No soy una voz autorizada para hablar de educación pero tengo una hija de 11 meses y aunque el horizonte de su educación reglada está un poquito lejano, me inquieta bastante. Y de eso sí puedo hablar.
Tengo que pensar en un colegio. Primer bache. Me toca elegir entre centros laicos y públicos, o católicos y concertados. Pronto empezamos a condicionar. Tragándome mi agnosticismo despeinado pregunto a otras personas sobre los diferentes centros. Las respuestas, estupefacción mediante, me hablan de instalaciones, canchas de baloncesto, gimnasios, ordenadores. Y de mesas de ping pong. Pero ni palabra sobre como salen preparados. O sí, pero en un sentido que me importa bastante poco: los niños “sacan” muy buenas notas. Ya. Yo hablo de personas, de cimientos sobre los que asentar el crecimiento futuro, el suyo y el de nuestra sociedad, de capacitación intelectual para hacer un uso responsable y consciente de su libertad, de solidaridad como camino forzoso de la humanidad si quiere subsistir. De visión de conjunto. Y me responden con los resultados estadísticos de valoraciones cuantitativas de un conocimiento parcelado, diseccionado, amputado al dictado de intereses electoralistas. Nombres de ríos, derivadas en un punto, comentarios de texto sobre esquemas de libros nunca leídos. Memorización de resúmenes, metáforas de un conocimiento anoréxico. Pero ni rastro de si se han enterado esos estudiantes de que todo está conectado, de si han crecido, de que esto, chatos, os hace libres. Yo solo quiero que el colegio reme en mi misma dirección y me ayude a darle unos buenos cimientos y un resistente encofrado a la formación de mi hija, sobre el cual pueda construir el conocimiento futuro y constantemente cambiante que deberá adquirir, con entusiasmo renovado, el resto de sus días, pues ya no se trabaja de lo que se sabe sino de lo que se está dispuesto a aprender.
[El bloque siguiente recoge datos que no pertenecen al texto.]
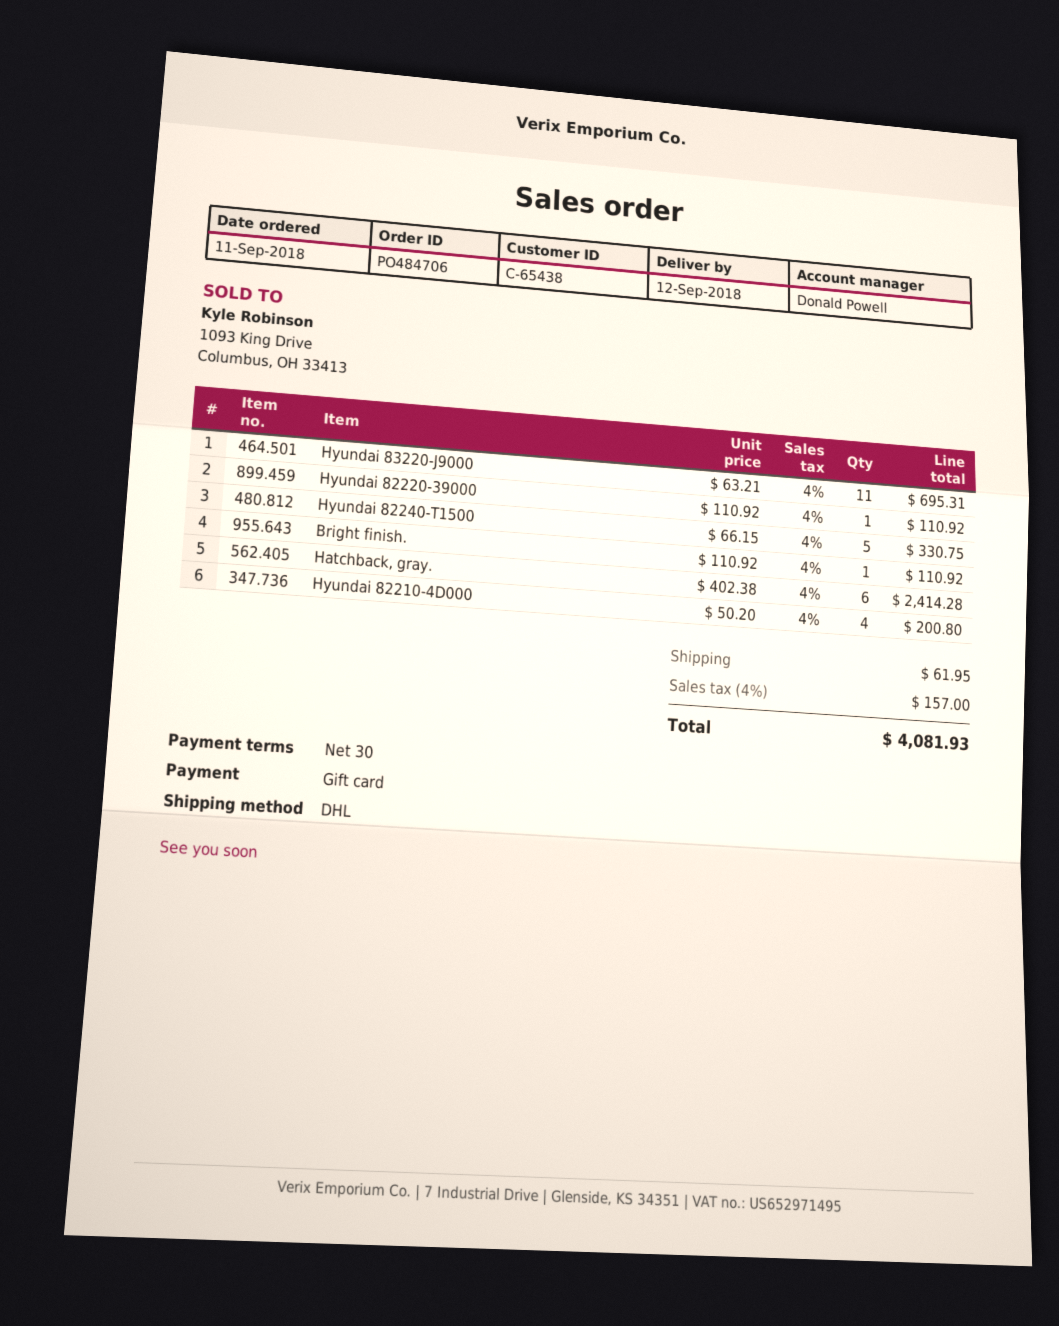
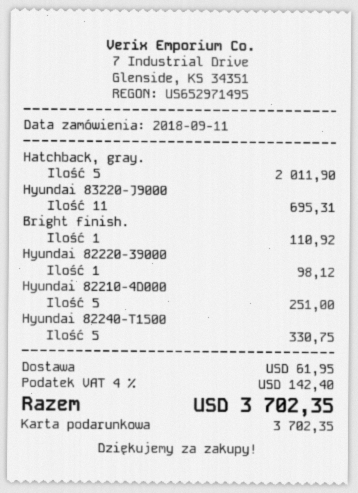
Hyundai 82220-39000: 1 for 110.92 -> 1 for 98.12
Hatchback, gray.: 6 for 2414.28 -> 5 for 2011.90
Hyundai 82210-4D000: 4 for 200.80 -> 5 for 251.00
tax: 4% = 157.00 -> 4% = 142.40
total: 4081.93 -> 3702.35

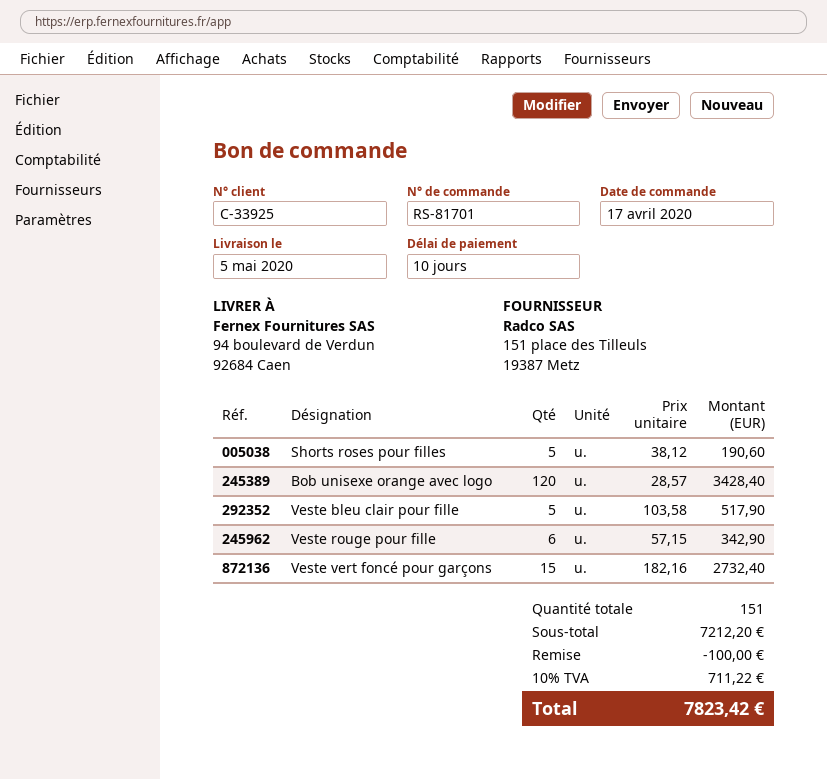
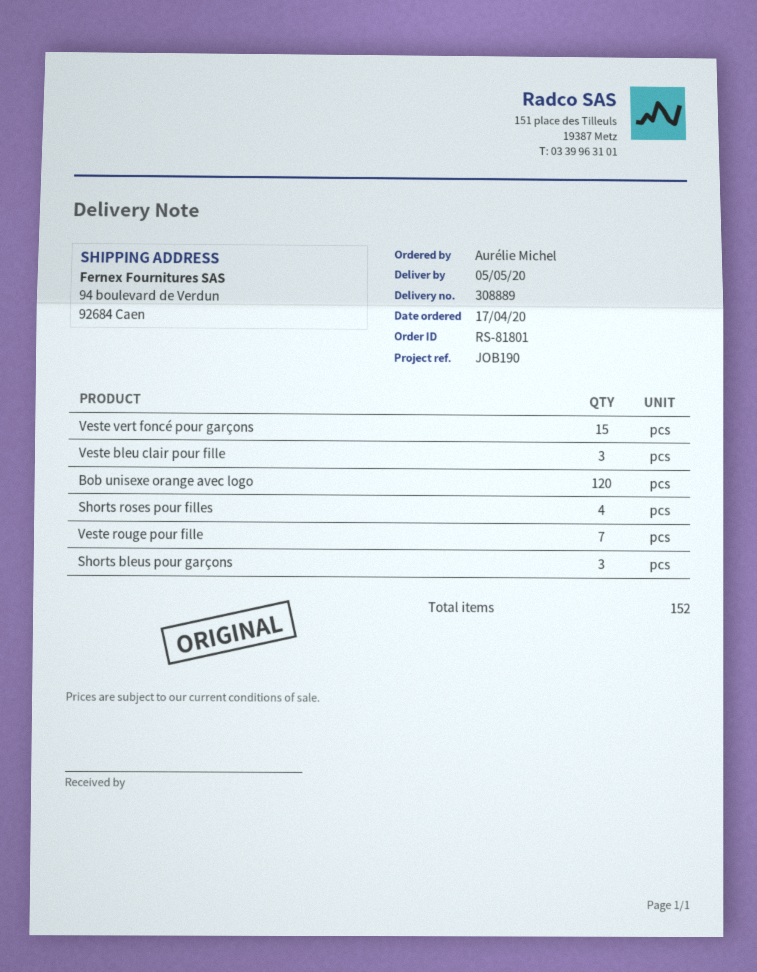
order number: RS-81701 -> RS-81801
Shorts roses pour filles: 5 -> 4
Veste bleu clair pour fille: 5 -> 3
Veste rouge pour fille: 6 -> 7
Shorts bleus pour garçons: none -> 3
total quantity: 151 -> 152

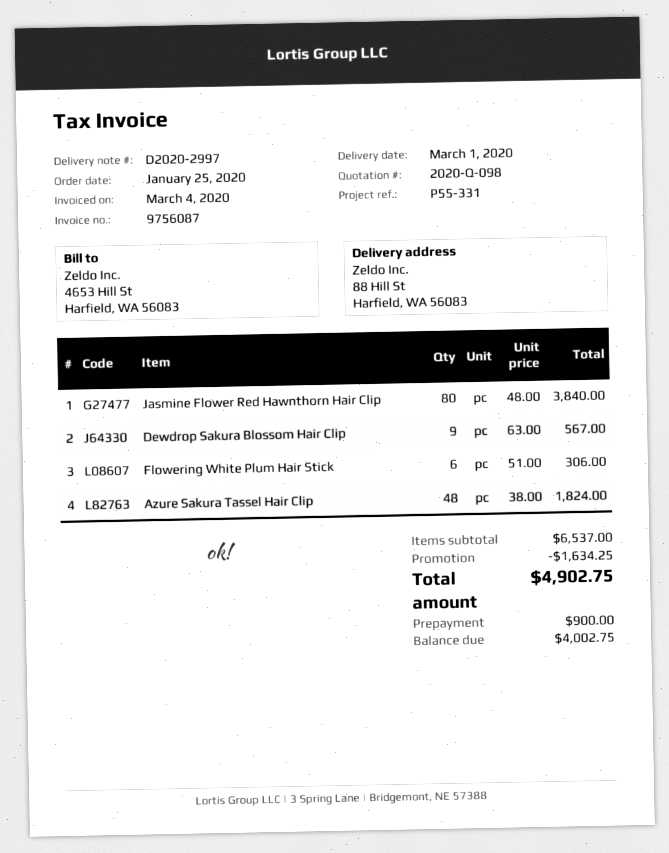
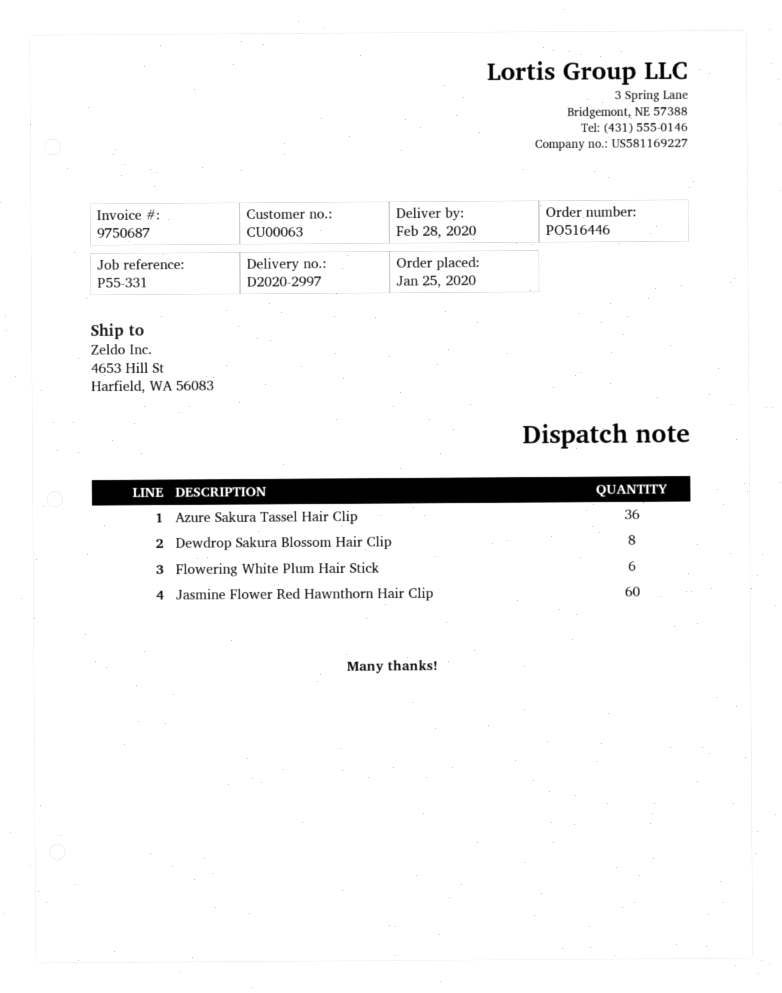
delivery date: 2020-03-01 -> 2020-02-28
invoice number: 9756087 -> 9750687
ship to: 88 Hill St, Harfield, WA 56083 -> 4653 Hill St, Harfield, WA 56083
Jasmine Flower Red Hawnthorn Hair Clip: 80 -> 60
Dewdrop Sakura Blossom Hair Clip: 9 -> 8
Azure Sakura Tassel Hair Clip: 48 -> 36

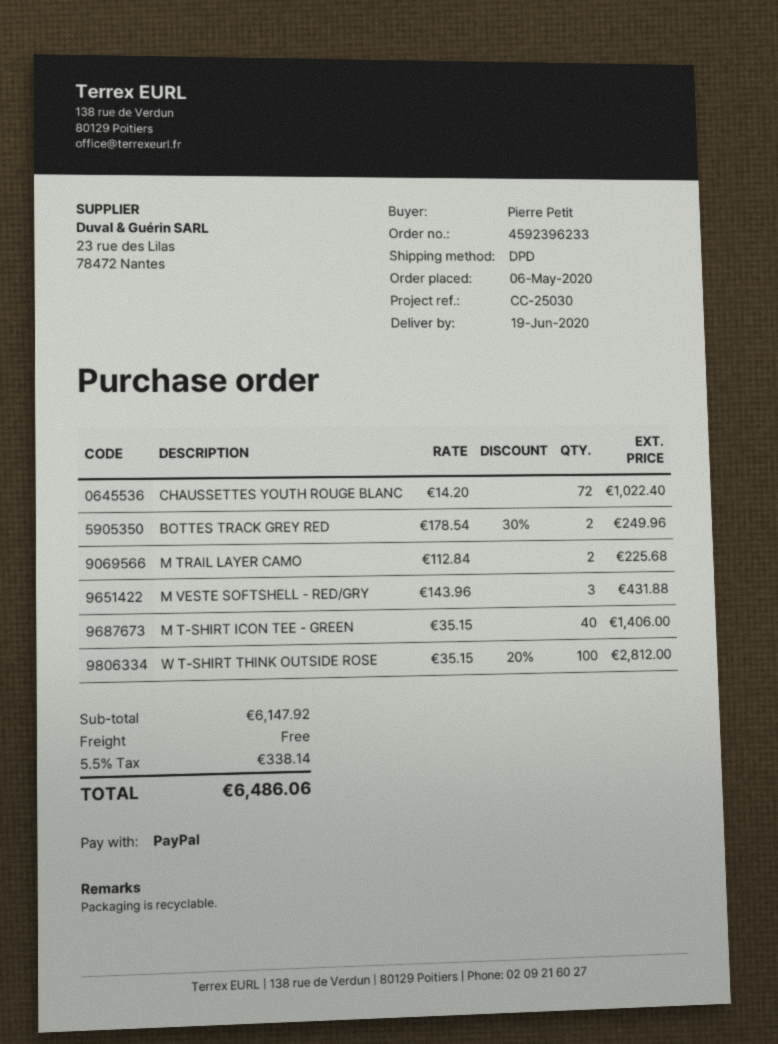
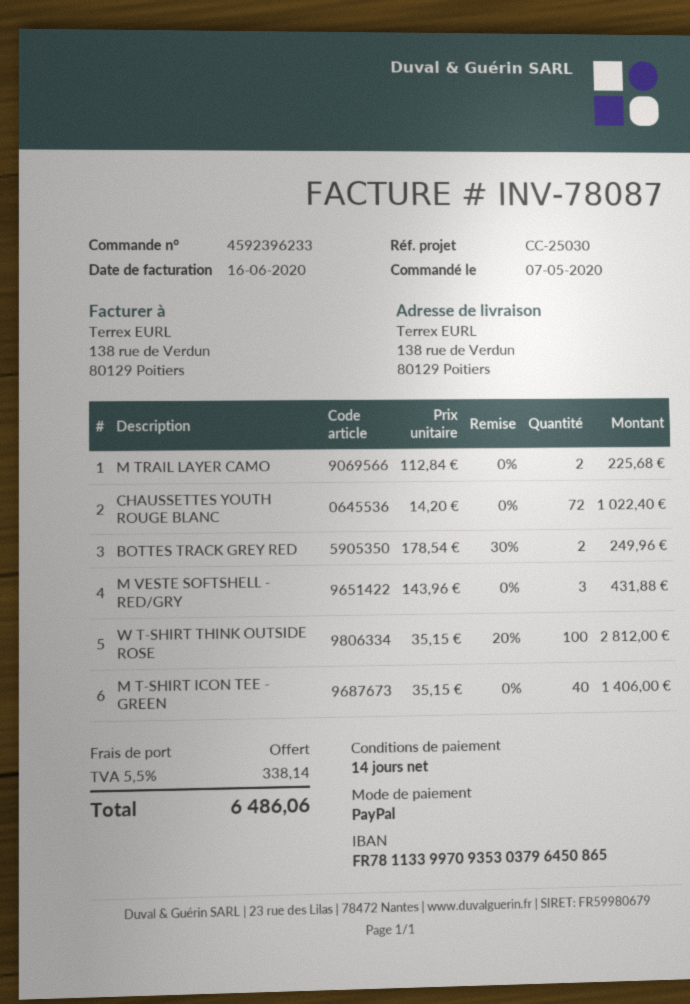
order date: 2020-05-06 -> 2020-05-07

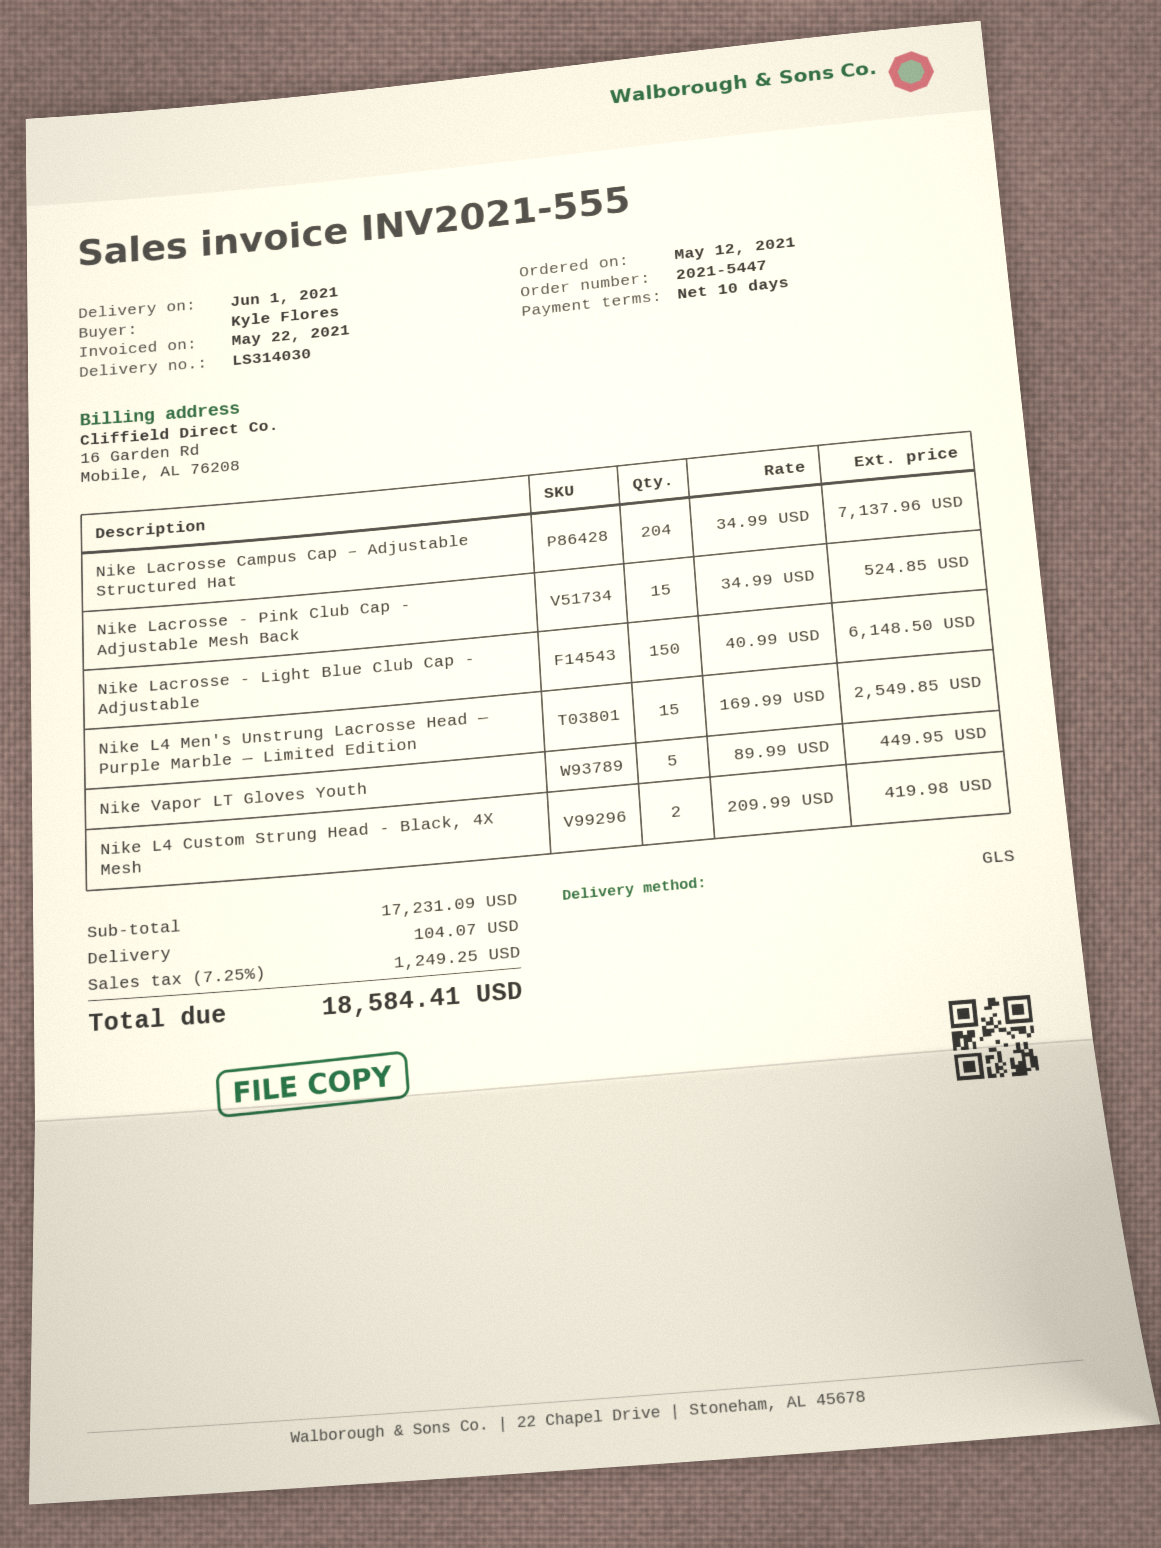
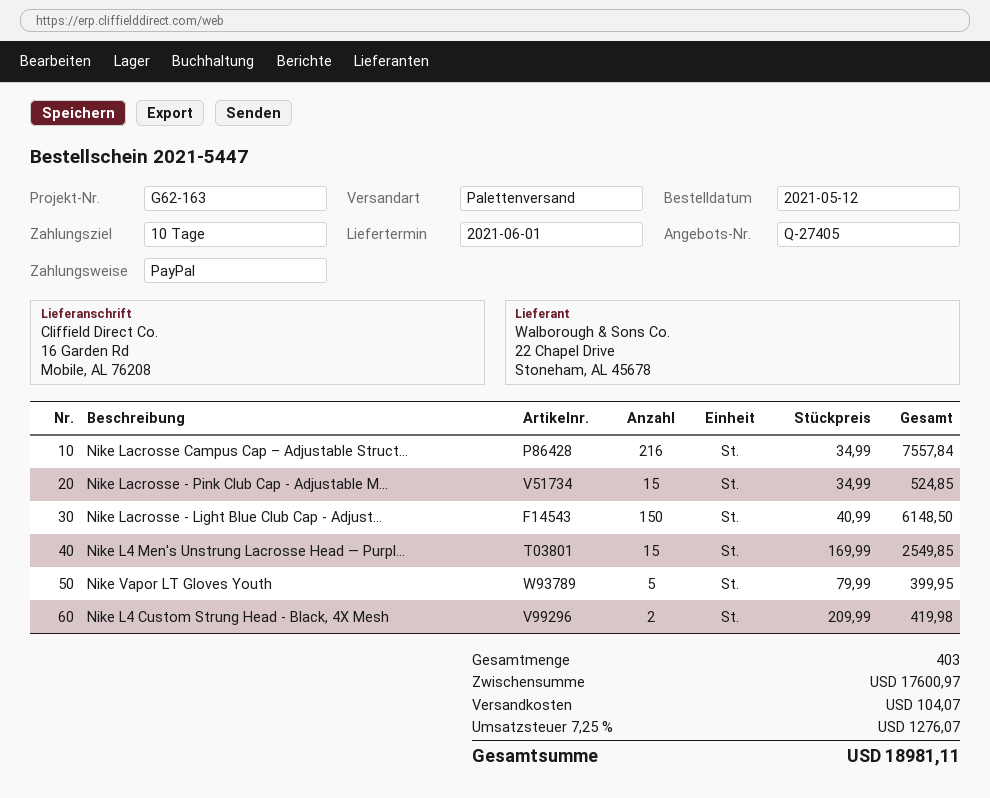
shipping method: GLS -> pallet freight
Nike Lacrosse Campus Cap – Adjustable Structured Hat: 204 x 34.99 = 7137.96 -> 216 x 34.99 = 7557.84
Nike Vapor LT Gloves Youth: 5 x 89.99 = 449.95 -> 5 x 79.99 = 399.95
subtotal: 17231.09 -> 17600.97
tax: 7.25% = 1249.25 -> 7.25% = 1276.07
total: 18584.41 -> 18981.11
Pero mis cuitas justo empiezan aquí. El colegio es un rato pero la vida es todo el tiempo. Saldrá a la calle, se relacionará. Primero con otros críos, después chavales, adolescentes, jóvenes. Y ahí estoy muerto, porque me siento solo y maniatado. No quiero hablar de valores, que me parece un terreno a veces resbaladizo y lleno de matices ideológicos y morales, pero si de un cierto consenso sobre lo que en general todos queremos procurar o evitar a nuestros hijos. Creo que quemar un contenedor es algo que todos estamos de acuerdo que resta y no suma, con independencia de nuestra adscripción política o credo. Pues bien, a ver quien es el guapo que reprime a una cuadrilla de imberbes si les pillas en una de estas. Lo he visto, de hecho he sufrido a un padre sacándole la cara a su hijo, muy airado, porque le había reprendido. Me preguntó que quién era yo. Pues esperaba que un actor más de la educación social de tu hijo, del mío y de todos los demás, pero por lo visto me equivocaba.
Bueno, vamos a descansar, seguro que mañana lo veo más fácil. Enciendo la tele. Una pandilla de indolentes se pasea por mi pantalla. Dicen que el pastizal que trincan por matarse entre ellos es bárbaro y los conocimientos exigidos, nulos. Nuevos gladiadores, el mismo Cesar. Y ahora, remonta esto e incúlcale a tu hija el valor del esfuerzo, de los parabienes de formarse y de ser una buena profesional, aunque la diferencia de sus emolumentos el día de mañana sea abismal. A ver como la convenzo en un mundo en el que lo que vale es lo que tienes y el que manda suele ser algún bobo de baba.
Pero debo intentarlo. Por su futuro, por el de todos.
Pero debo intentarlo. Por su futuro, por el de todos.